◆ Exercise brief: Reproduce every record below exactly as written, leaving out any pictures.

◆ Material supplied:
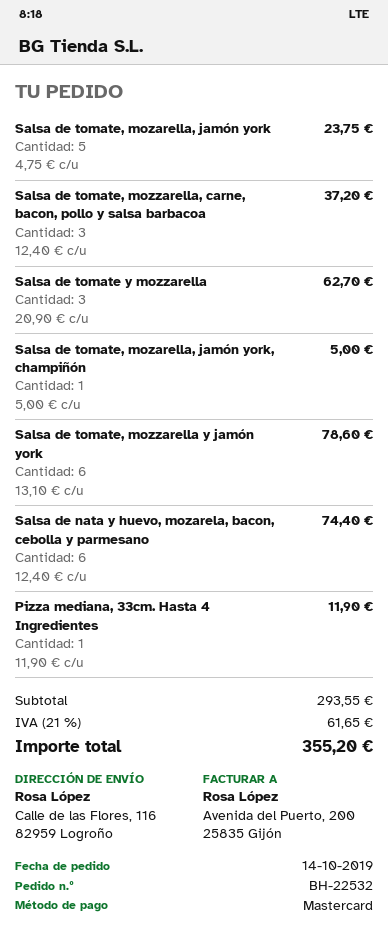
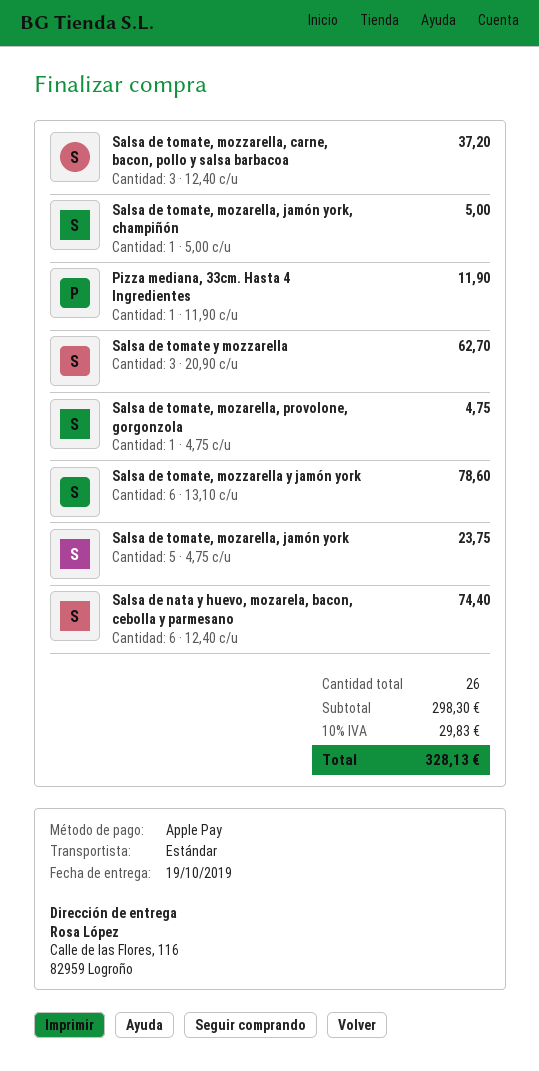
payment method: Mastercard -> Apple Pay
Salsa de tomate, mozarella, provolone, gorgonzola: none -> 1 x 4.75 = 4.75
subtotal: 293.55 -> 298.30
tax: 21% = 61.65 -> 10% = 29.83
total: 355.20 -> 328.13

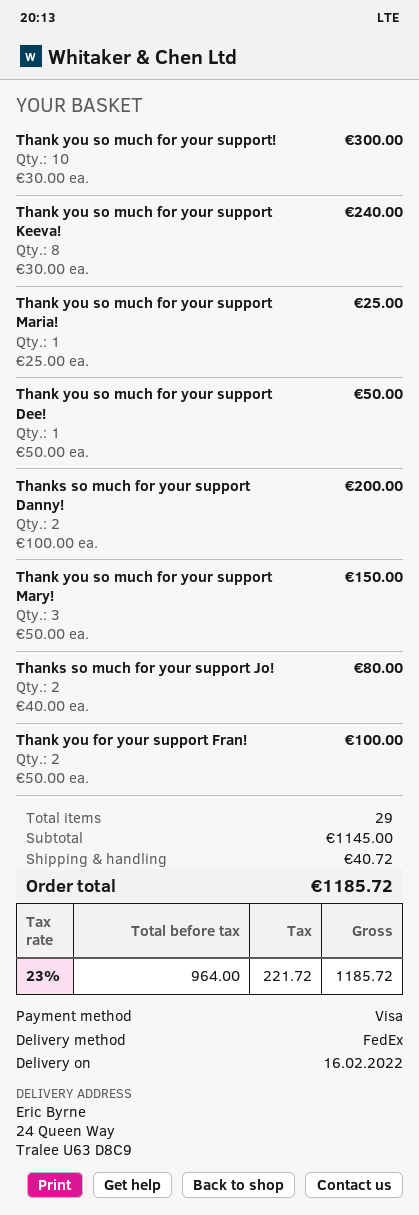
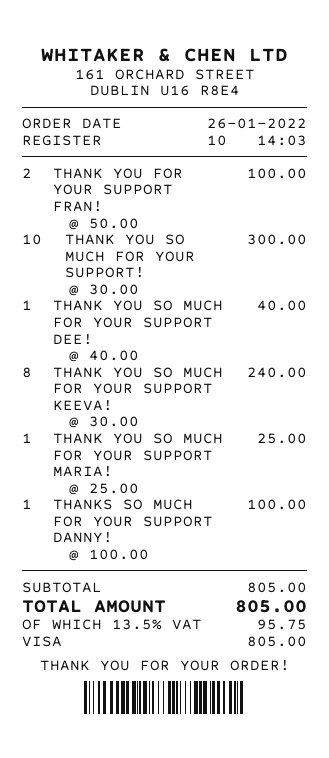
Thank you so much for your support Dee!: 1 x 50.00 = 50.00 -> 1 x 40.00 = 40.00
Thanks so much for your support Danny!: 2 x 100.00 = 200.00 -> 1 x 100.00 = 100.00
Thank you so much for your support Mary!: 3 x 50.00 = 150.00 -> none
Thanks so much for your support Jo!: 2 x 40.00 = 80.00 -> none
subtotal: 1145.00 -> 805.00
shipping: 40.72 -> none
tax: 23% = 221.72 -> 13.5% = 95.75
total: 1185.72 -> 805.00

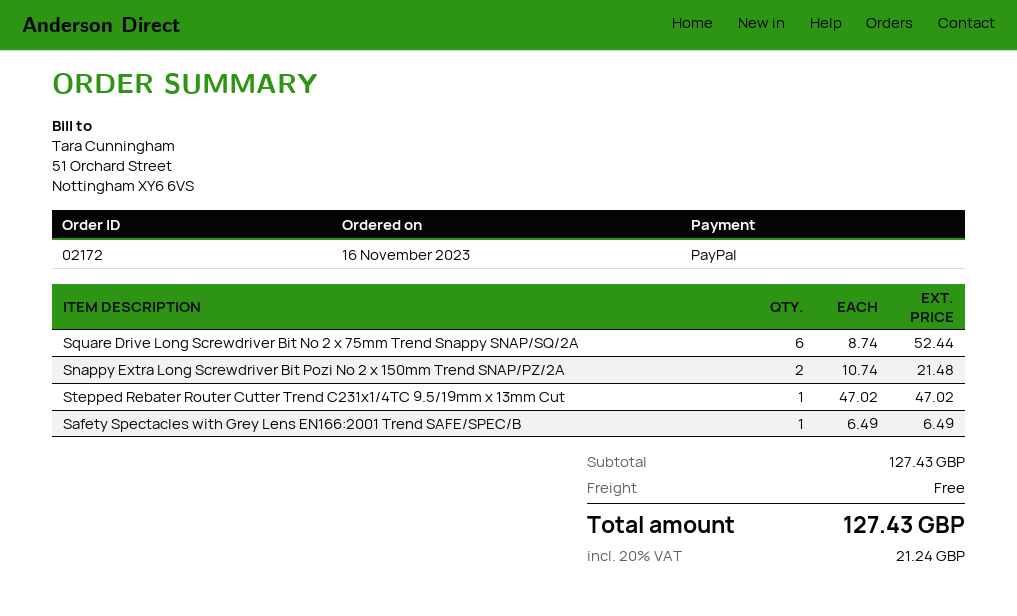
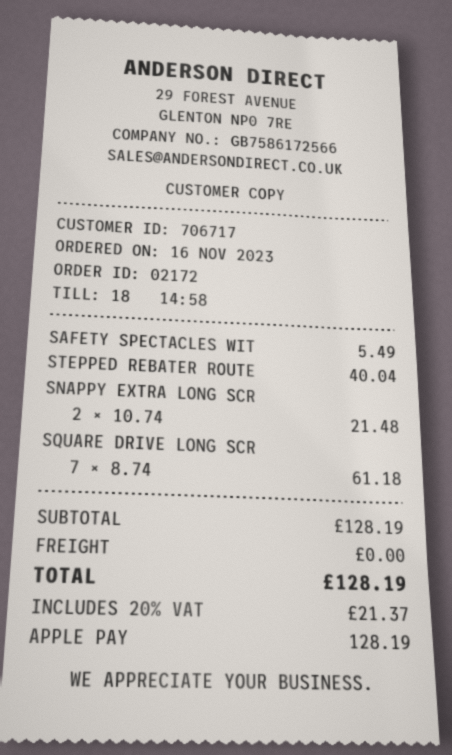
payment method: PayPal -> Apple Pay
Square Drive Long Screwdriver Bit No 2 x 75mm Trend Snappy SNAP/SQ/2A: 6 x 8.74 = 52.44 -> 7 x 8.74 = 61.18
Stepped Rebater Router Cutter Trend C231x1/4TC 9.5/19mm x 13mm Cut: 1 x 47.02 = 47.02 -> 1 x 40.04 = 40.04
Safety Spectacles with Grey Lens EN166:2001 Trend SAFE/SPEC/B: 1 x 6.49 = 6.49 -> 1 x 5.49 = 5.49
subtotal: 127.43 -> 128.19
tax: 20% = 21.24 -> 20% = 21.37
total: 127.43 -> 128.19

◆ Your solution:
payment method: Mastercard -> Apple Pay
Salsa de tomate, mozarella, provolone, gorgonzola: none -> 1 x 4.75 = 4.75
subtotal: 293.55 -> 298.30
tax: 21% = 61.65 -> 10% = 29.83
total: 355.20 -> 328.13

Thank you so much for your support Dee!: 1 x 50.00 = 50.00 -> 1 x 40.00 = 40.00
Thanks so much for your support Danny!: 2 x 100.00 = 200.00 -> 1 x 100.00 = 100.00
Thank you so much for your support Mary!: 3 x 50.00 = 150.00 -> none
Thanks so much for your support Jo!: 2 x 40.00 = 80.00 -> none
subtotal: 1145.00 -> 805.00
shipping: 40.72 -> none
tax: 23% = 221.72 -> 13.5% = 95.75
total: 1185.72 -> 805.00

payment method: PayPal -> Apple Pay
Square Drive Long Screwdriver Bit No 2 x 75mm Trend Snappy SNAP/SQ/2A: 6 x 8.74 = 52.44 -> 7 x 8.74 = 61.18
Stepped Rebater Router Cutter Trend C231x1/4TC 9.5/19mm x 13mm Cut: 1 x 47.02 = 47.02 -> 1 x 40.04 = 40.04
Safety Spectacles with Grey Lens EN166:2001 Trend SAFE/SPEC/B: 1 x 6.49 = 6.49 -> 1 x 5.49 = 5.49
subtotal: 127.43 -> 128.19
tax: 20% = 21.24 -> 20% = 21.37
total: 127.43 -> 128.19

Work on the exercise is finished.